Studio album by Ayọ
- Released: 6 October 2017
- Recorded: 2017
- Studio: Brooklyn, New York
- Genre: Soul; folk;
- Length: 59:09
- Label: Ogun

Ayọ chronology
| Ticket to the World (2013) | Ayọ (2017) | Royal (2020) |

Singles from Ayọ
- "I'm a Fool" Released: 28 June 2017; "Paname" Released: 7 September 2017;

= Ayo (Ayo album) =

Ayọ is the fifth studio album by German singer and songwriter Ayọ, released on 6 October 2017 by Ogun Music.

In an interview, the singer explains the reason why she took the unusual step to name not her first but her fifth album after herself: "My previous records were me, but this record is all of me.
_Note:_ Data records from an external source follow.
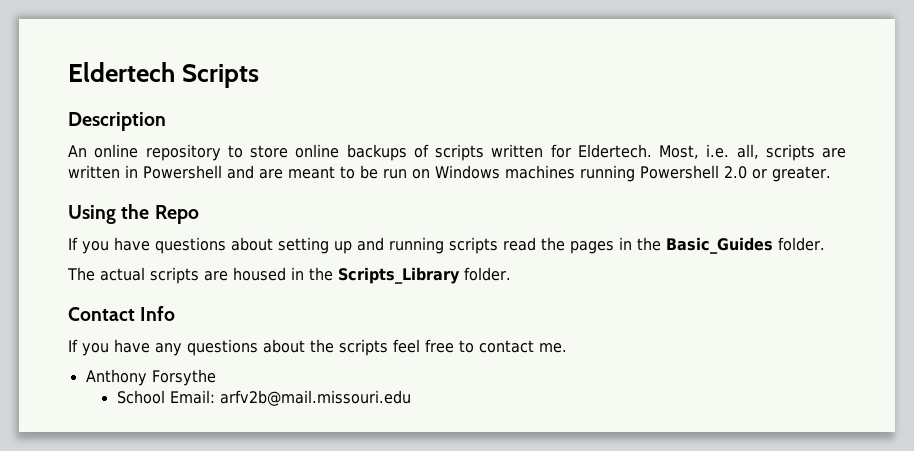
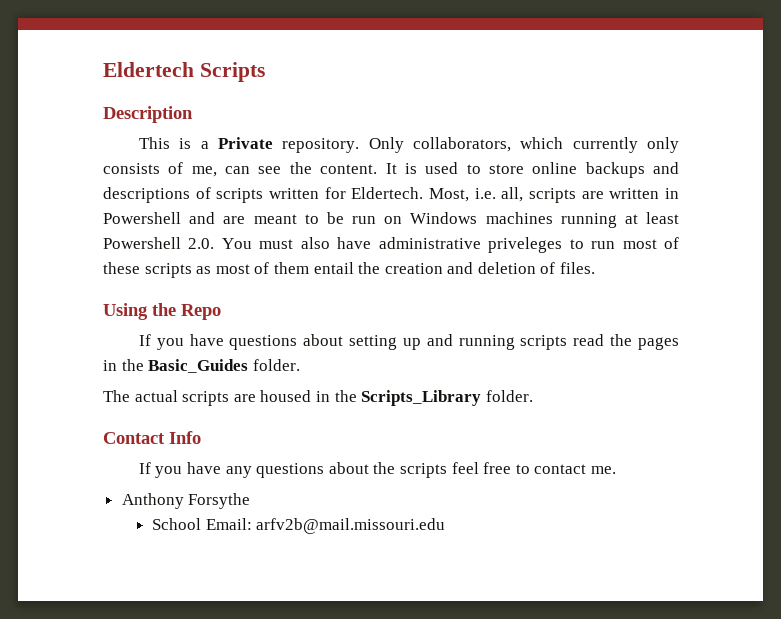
[68,144,221,161] An online repository -> [138,137,680,153] [103,162,459,177] This is a Private repository. Only collaborators, which currently only consists of me, can see the content. It is used
(407, 152) none -> [652,162,679,174] [103,187,190,203] and descriptions
[640,165,831,182] Powershell 2.0 or greater. -> [624,212,679,224] [103,237,679,253] [103,262,596,278] at least Powershell 2.0. You must also have administrative priveleges to run most of these scripts as most of them entail the creation and deletion of files.

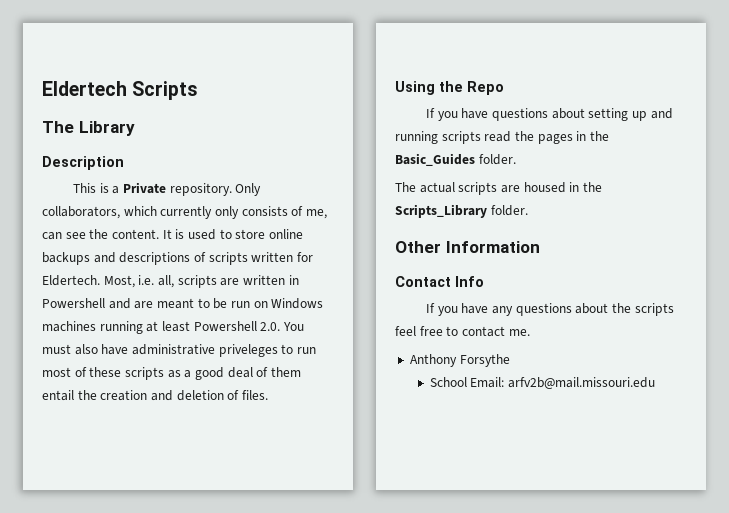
(265, 72) none -> [42,121,135,136] // The Library
[215,264,250,274] most -> [184,367,253,380] a good deal
(533, 396) none -> [395,241,540,253] // Other Information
It's like a new beginning where I can truly be myself for the first time without having to explain my mission, or myself." The music on the new album aims to blend folk reggae, pop and hip-hop with soul-infused vibes.

The first single from the album, "I'm a Fool", was released in June 2017. The second single "Paname" (a nickname for Paris and its suburbs) was released in September 2017. The song was named after the gypsy name for Paris. For both singles a music video was published.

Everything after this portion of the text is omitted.